The current Egyptian government led by former military leader Abdel-Fatah el-Sissi has closed hundreds of smuggling tunnels along the border and accused Hamas of supporting Islamist radicals inside Egypt, including near the border.
Cairo also all but closed off the border between Egypt and Gaza, adding to the isolation of Gaza.
After those meetings, Egypt reportedly offered Hamas more freedom at its border and much-needed electricity amid a severe power shortage, in exchange for Hamas agreeing to a list of security demands.
The list includes a demand that Hamas hand over 17 men wanted by Cairo on terrorism charges, more protection by Hamas at the border, the cessation of weapons smuggling into the Sinai, and information on the movement of militants into Gaza via underground tunnels, the London-based Arabic daily Asharq al-Awsat reported.

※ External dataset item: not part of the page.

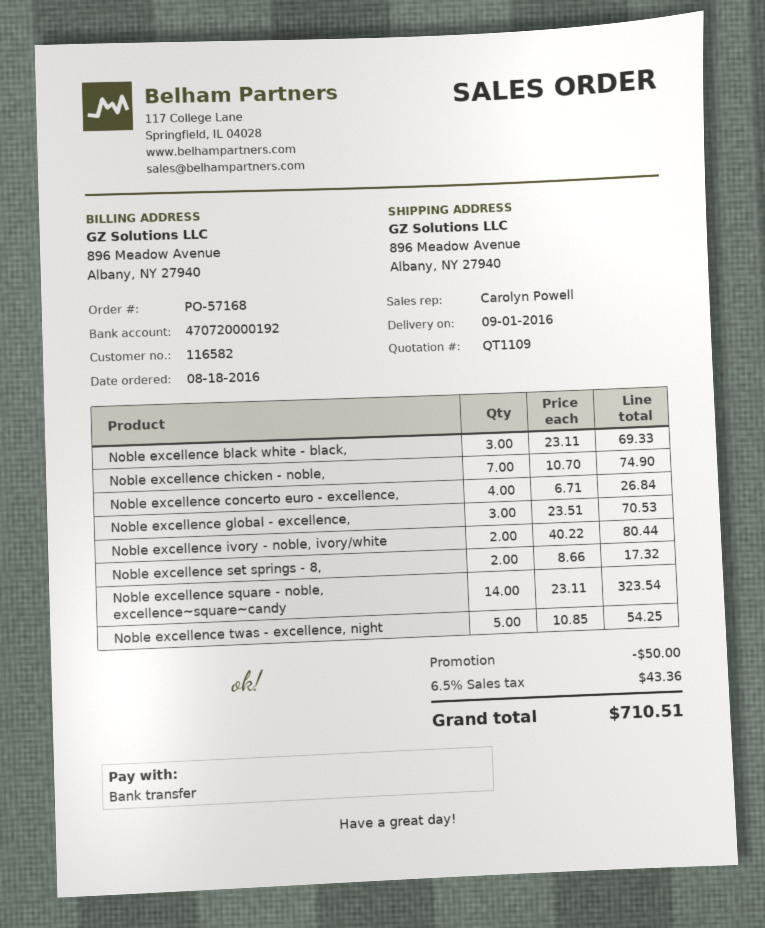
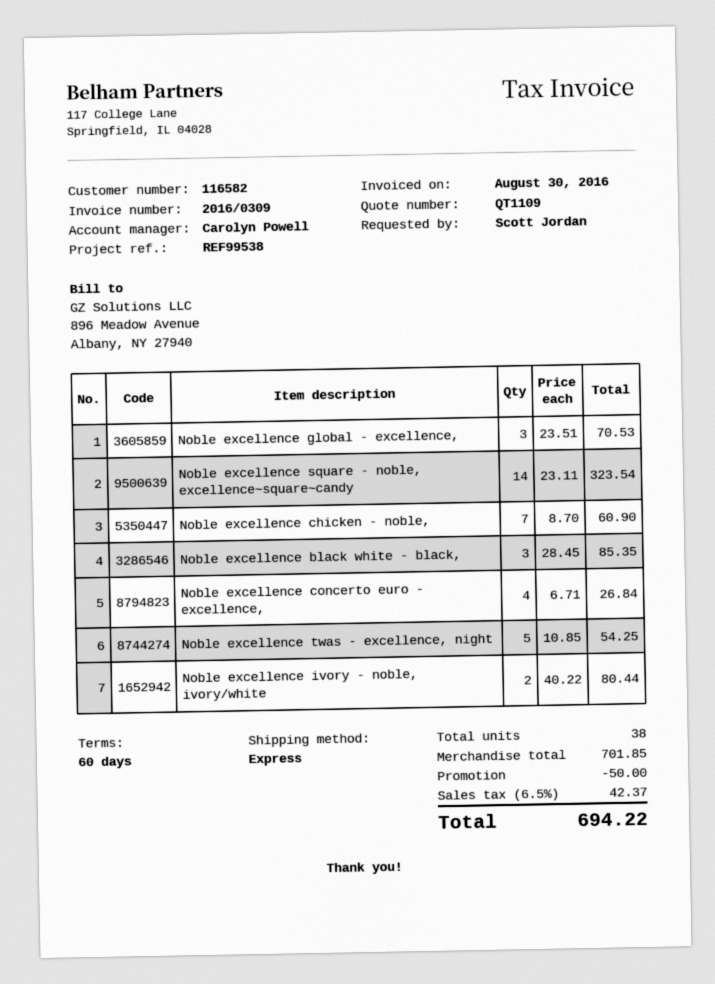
Noble excellence black white - black,: 3 x 23.11 = 69.33 -> 3 x 28.45 = 85.35
Noble excellence chicken - noble,: 7 x 10.70 = 74.90 -> 7 x 8.70 = 60.90
Noble excellence set springs - 8,: 2 x 8.66 = 17.32 -> none
tax: 6.5% = 43.36 -> 6.5% = 42.37
total: 710.51 -> 694.22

Egypt also accuses Hamas of aiding Islamic State fighters it is battling in its northern Sinai region.
Hamas also made a gesture toward Egypt last month with a new policy document that dropped its longtime association with the Muslim Brotherhood and identified itself as a Palestinian movement fighting only against Israel.

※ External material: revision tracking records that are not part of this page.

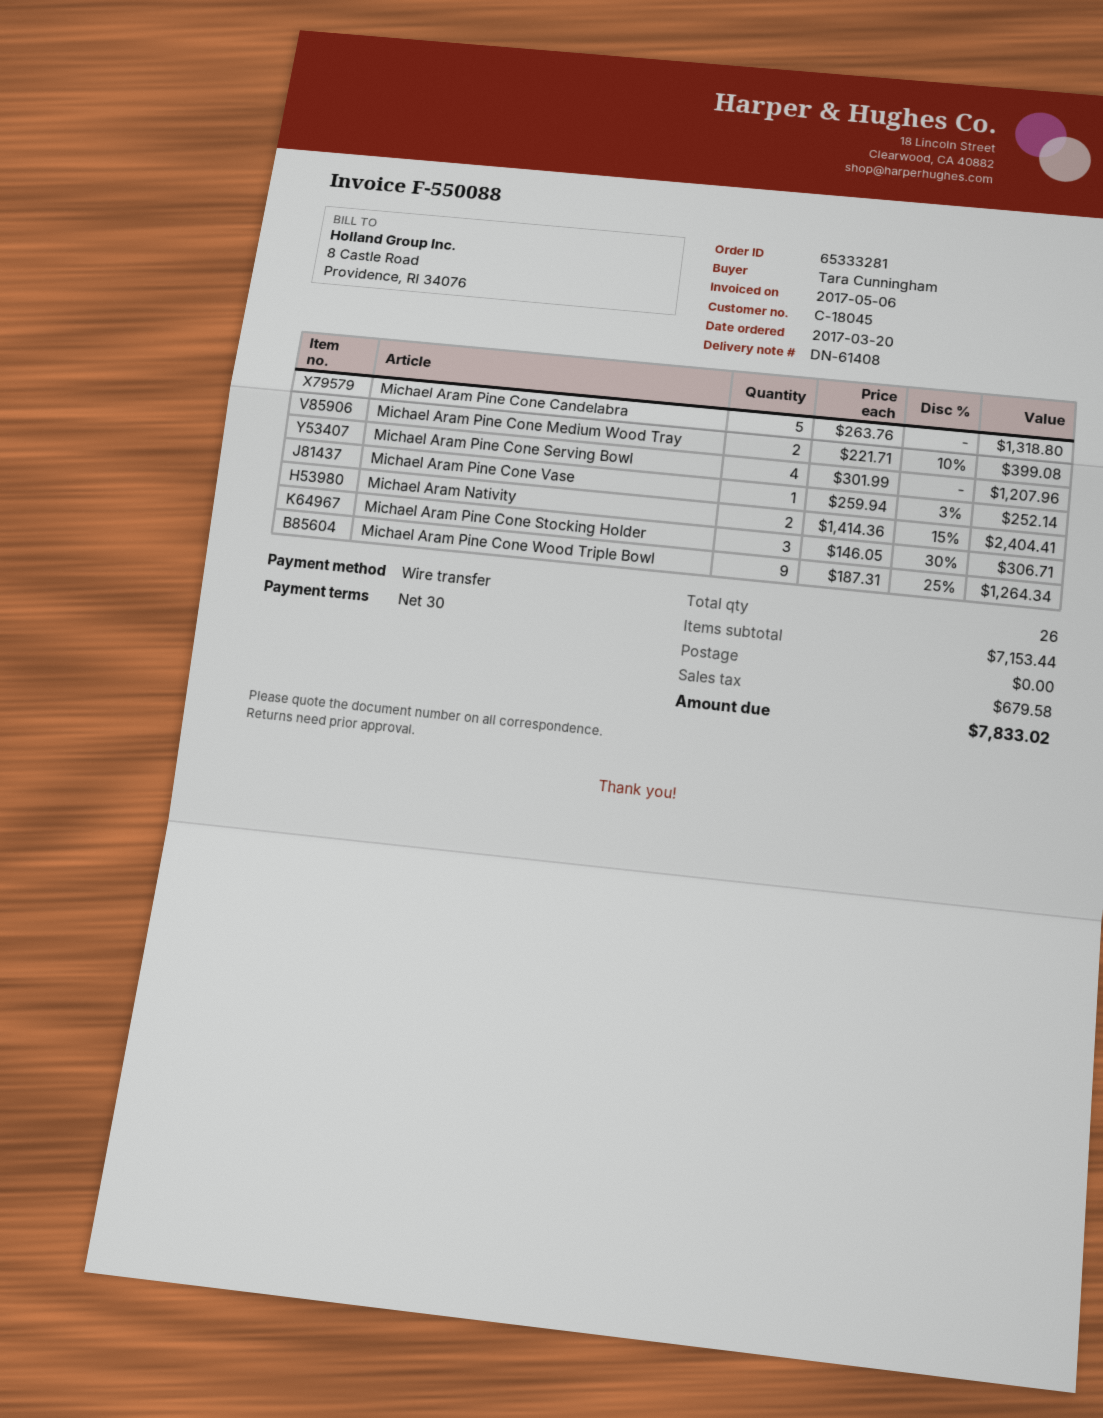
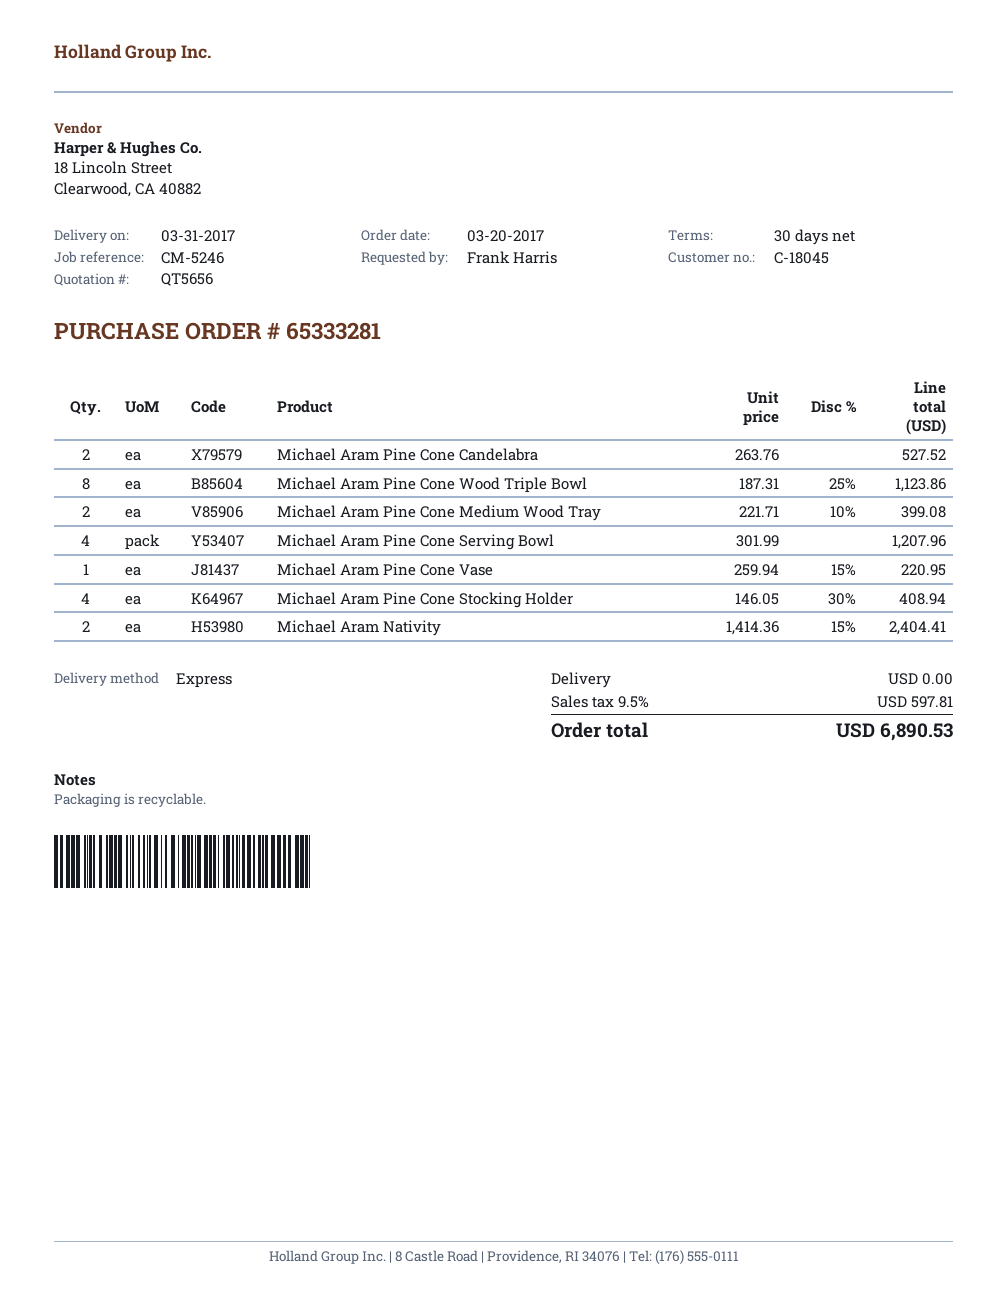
ordered by: Tara Cunningham -> Frank Harris
Michael Aram Pine Cone Candelabra: 5 x 263.76 = 1318.80 -> 2 x 263.76 = 527.52
Michael Aram Pine Cone Vase: 1 x 259.94 - 3% = 252.14 -> 1 x 259.94 - 15% = 220.95
Michael Aram Pine Cone Stocking Holder: 3 x 146.05 - 30% = 306.71 -> 4 x 146.05 - 30% = 408.94
Michael Aram Pine Cone Wood Triple Bowl: 9 x 187.31 - 25% = 1264.34 -> 8 x 187.31 - 25% = 1123.86
tax: 679.58 -> 597.81
total: 7833.02 -> 6890.53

However, other factors appear to play a role, including Egyptian support for Mohammed Dahlan, an exiled Palestinian official with presidential ambitions. The former Gaza strongman had bitterly fought Hamas a decade ago, became Abbas’s top aide after losing that battle and then fell out with the Palestinian leader in 2010.

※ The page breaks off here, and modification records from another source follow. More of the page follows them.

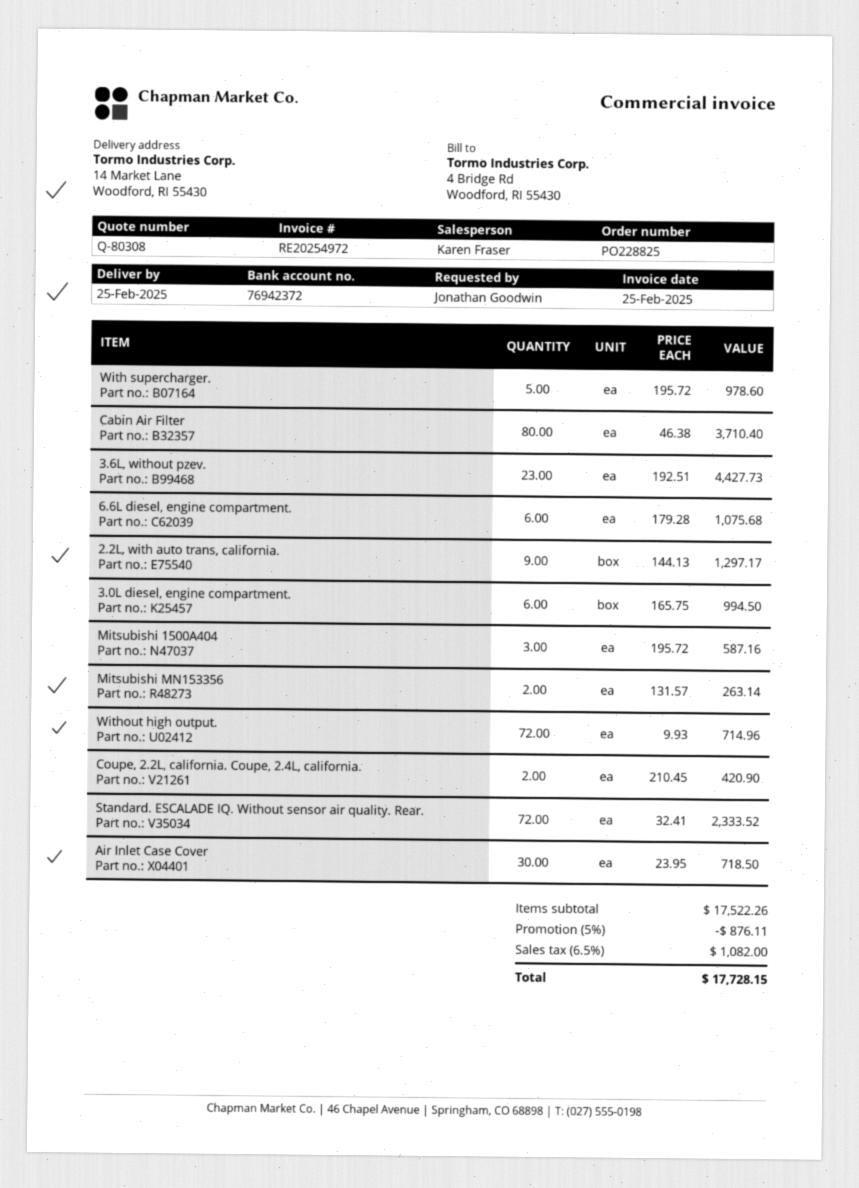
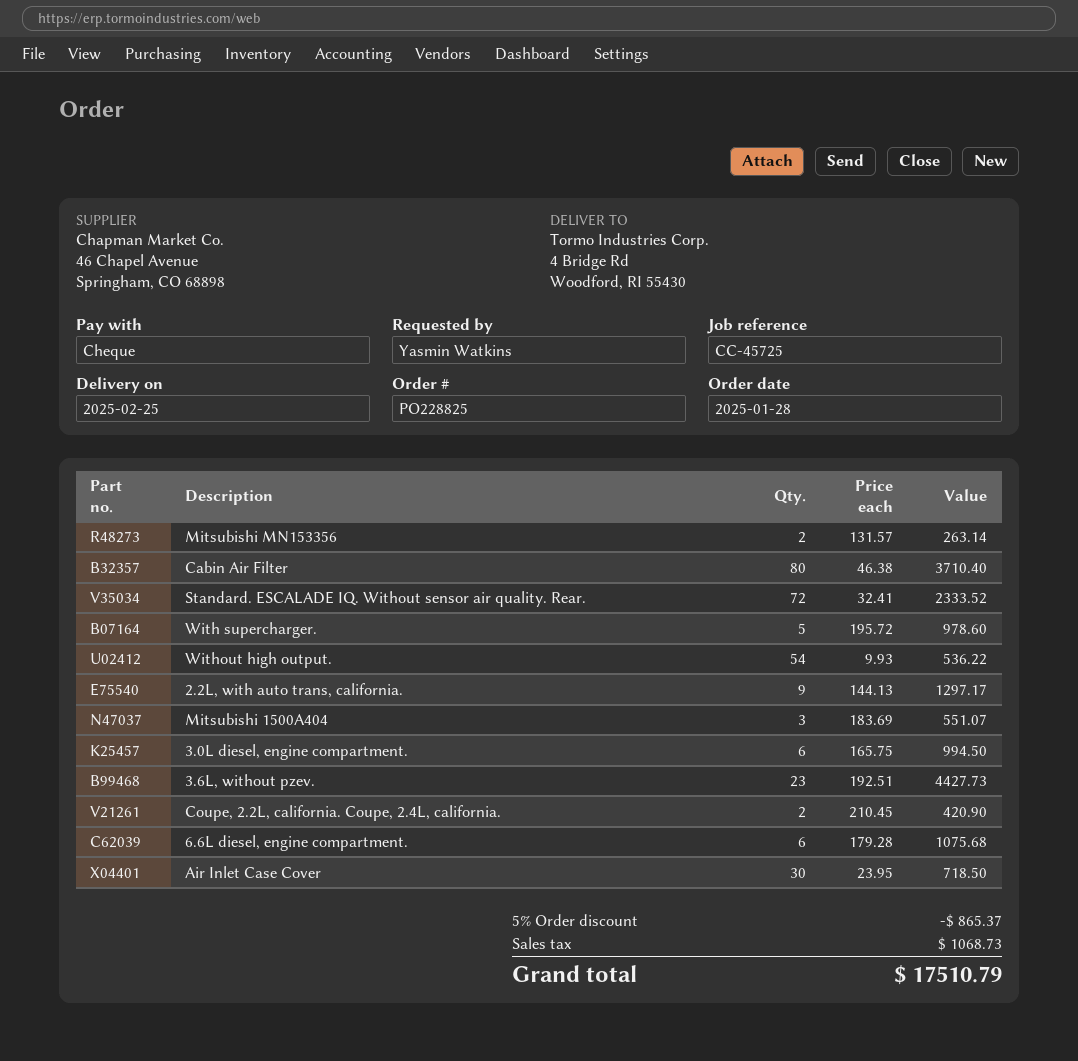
ordered by: Jonathan Goodwin -> Yasmin Watkins
ship to: 14 Market Lane, Woodford, RI 55430 -> 4 Bridge Rd, Woodford, RI 55430
Mitsubishi 1500A404: 3 x 195.72 = 587.16 -> 3 x 183.69 = 551.07
Without high output.: 72 x 9.93 = 714.96 -> 54 x 9.93 = 536.22
discount: 5% = 876.11 -> 5% = 865.37
tax: 1082.00 -> 1068.73
total: 17728.15 -> 17510.79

Earlier this month, Gaza’s top Hamas leader, Yahya Sinwar, met at least once with Dahlan in Egypt, as part of a series of talks between Dahlan’s camp and a Hamas delegation.
Dahlan helped persuade Egypt to send badly needed fuel to Gaza in exchange for Hamas allowing him to broaden his political presence in Gaza, according to officials involved in the negotiations.
Since last week Egypt has sent a few millions liters of diesel fuel to Gaza so the Strip’s only power plant could begin operating again after months of being shut down. It is unclear how long Egypt will continue to send fuel to Gaza, which is seeing between 2-3 or 4-6 hours of power a day.
Agencies contributed to this report.